# ridiculous conversation that I had with a coworker



## roseselene (Aug 3, 2003)

Hi! I was at work the other night. I'm an RN and I was working in the nursery so I was stuck there because I was the only nurse assigned in the nursery so I can't leave unless another nurse is relieving me, so I couldn't walk away from this conversation.

A coworker came in and asked how things were and how my kids are. I said fine, busy, sometimes a little crazy. She said yeah I know, my kids are so busy.

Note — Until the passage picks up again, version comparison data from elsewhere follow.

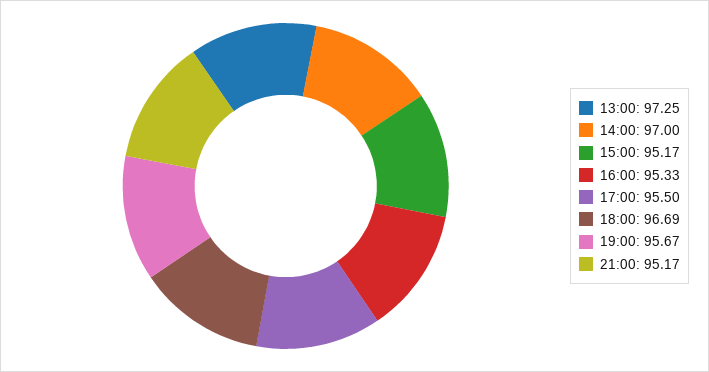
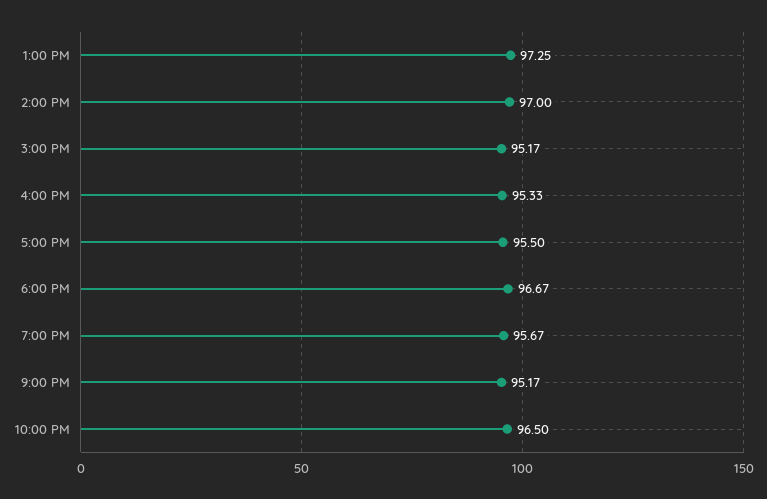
18:00: 96.69 -> 96.67
10:00 PM: none -> 96.5

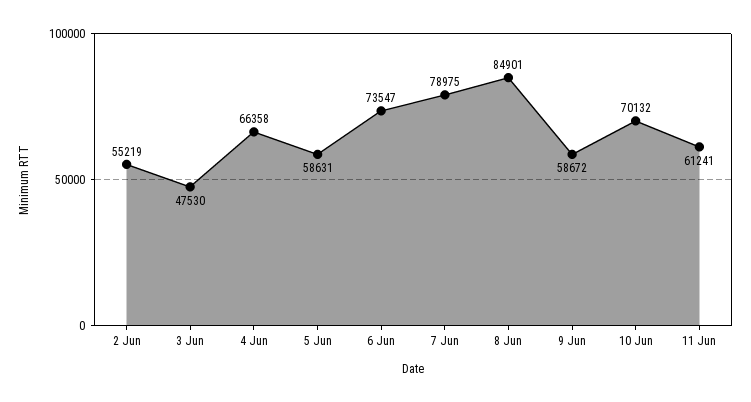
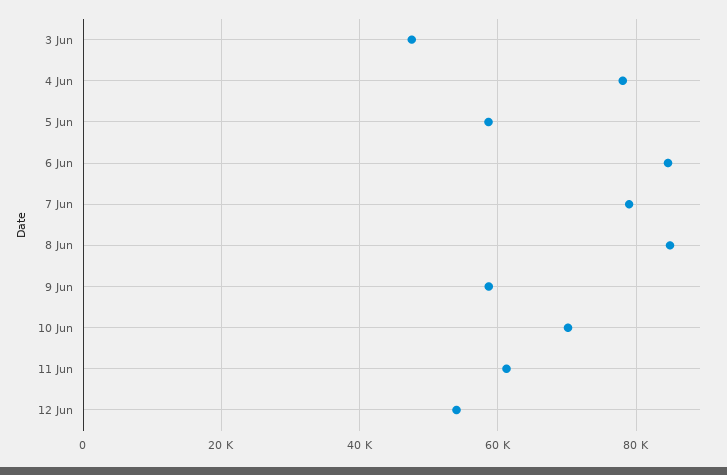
2 Jun: 55219 -> none
4 Jun: 66358 -> 78000
6 Jun: 73547 -> 84000
12 Jun: none -> 54000

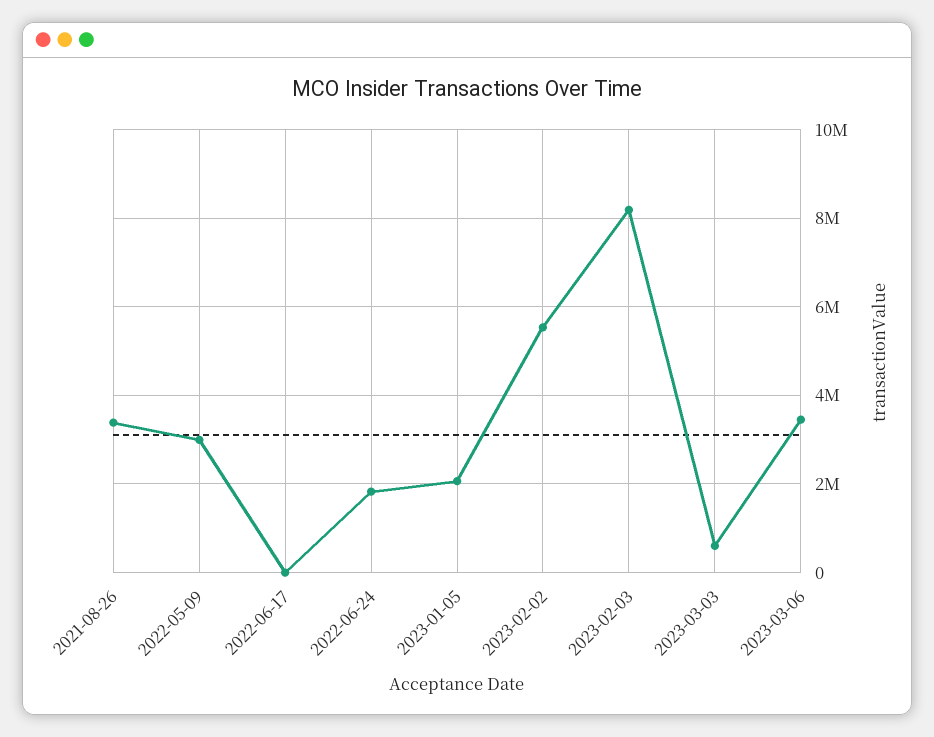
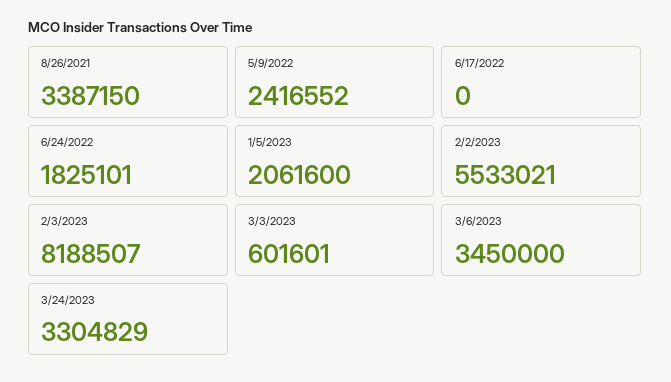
2022-05-09: 3000000 -> 2416552
3/24/2023: none -> 3304829

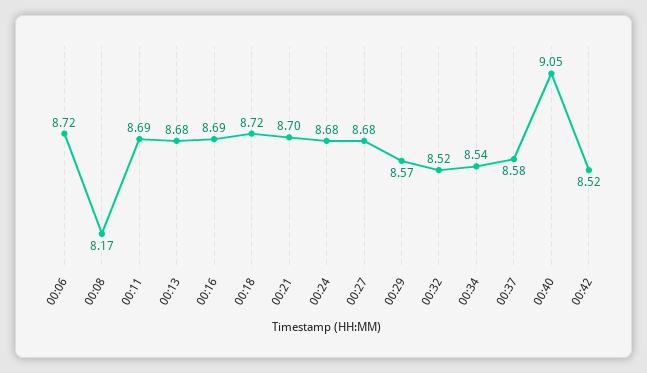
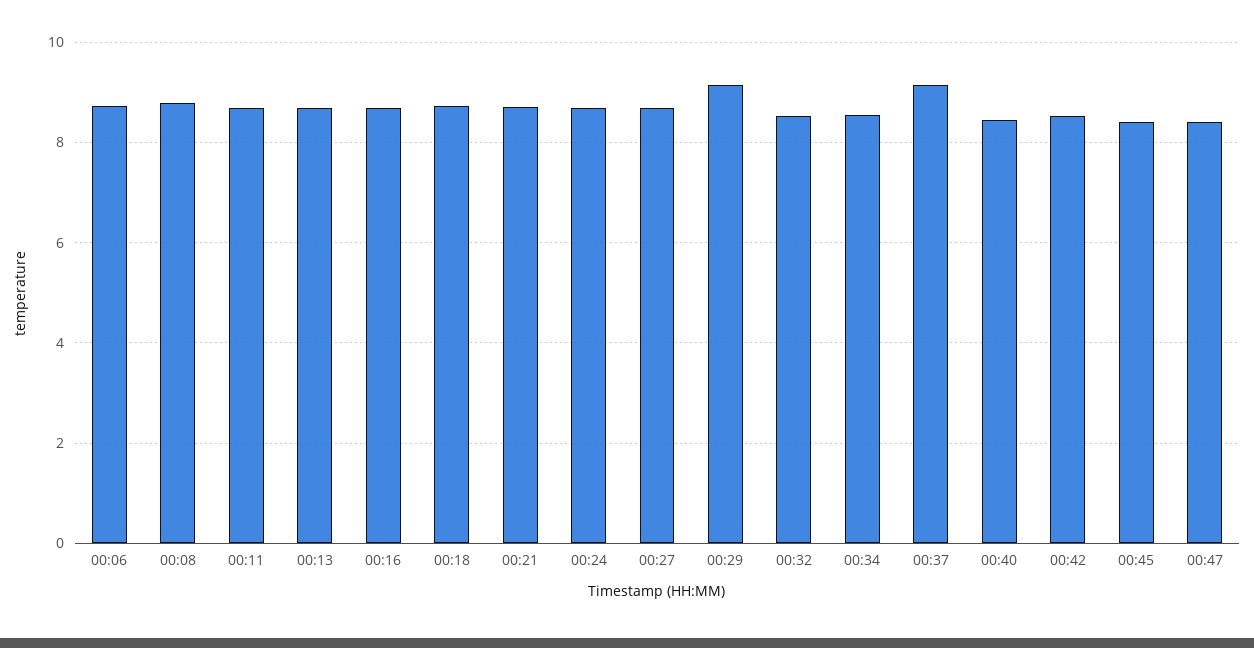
00:08: 8.17 -> 8.8
00:29: 8.57 -> 9.2
00:37: 8.58 -> 9.2
00:40: 9.05 -> 8.4
00:45: none -> 8.4
00:47: none -> 8.4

I said that EMily was going through and extremely defiant stage right now, just defiant about just about anything. I gave an example of how she peed on DH's lap out of defiance because he had asked her to go potty one too many times. I was sort of laughing about it, kind of like the "can you believe my kid did this..." sort of conversation. Well....her face turned all disgusted and she got really serious on me.
She says, "you need to get control in your house, you need to start taking control"
I sort of turned to give her some non-verbal communication that I wasn't interested in hearing her advice. She kept telling me her advice, In fact she went on about "you need to do this and you need to do that" I asked her plainly "please don't give me parenting advice"
She said....and this I just can't believe "if you don't take control of you kids now, when they are teenagers the law will take care of them for you"








Ok, I realise that this is really immature...but I was so pissed that i put my fingers in my ears and went "LALALALALALALALALALA"
So then she says "i think you really need to be more open minded about taking advice, maybe someone will have some good advice for you".
she kept going on about it and i reiterated that I didn't want her parenting advice.
so then she says "have you talked to your pediatrician about this" I say NO. she says "well, i think you should"







:
I'm like WHY? she says well, maybe you need some professional advice. Please remember that I shared only 1 story with her about my daughter and somehow she has decided that my whole house is completely out of control and I need professional advice. I said that I think defiance is a normal stage for a toddler to go through and I'm not worried at all and since I'm not worried about it, there is certainly no reason she should be. She said, well, even if it is normal, i still think you should go talk to your ped about it...she can give you advice.








i mean really, can this woman take no hints at all.







I turn away from her, i ask her not to give me parenting advice, i put my fingers in my ears and go LALALALALALA....what more hints can you give a person that the conversation is over.
Ok,......i'm just sort of venting here. She really wanted me to get my kids under control and her advice certainly wasn't gentle. ho hum. i won't be sharing any stories about my family with her from now on.
Thanks for letting me vent
Amy


----------



## Attila the Honey (Mar 15, 2003)

IMO, the only mistake you made there was that you stopped doing the "LALALALA" thing too early. :LOL

Seriously, you live and learn, eh? Be sure to only say positive things about your dd around that coworker from now on! You are right, she seems a little dense for persisting with the advice after you made it clear you weren't interested.


----------



## mommaJ (May 3, 2005)

:LOL







:LOL








way to go with the LALALALA and fingers in the ears. OMG that cracks me up!! Some people just cannot take hints! Good for you, sorry you got stuck listening to that load of bull.

If you ever get stuck with her again, when she pauses from a long-winded advice rant you could say, "I'm sorry, where you saying something?" with your best innocent face.


----------



## meemee (Mar 30, 2005)

Quote:


Originally Posted by *Attila the Honey*
IMO, the only mistake you made there was that you stopped doing the "LALALALA" thing too early. :LOL

:LOL :LOL :LOL


----------



## TortelliniMama (Mar 11, 2004)

Quote:


Originally Posted by *roseselene*
So then she says "i think you really need to be more open minded about taking advice, maybe someone will have some good advice for you".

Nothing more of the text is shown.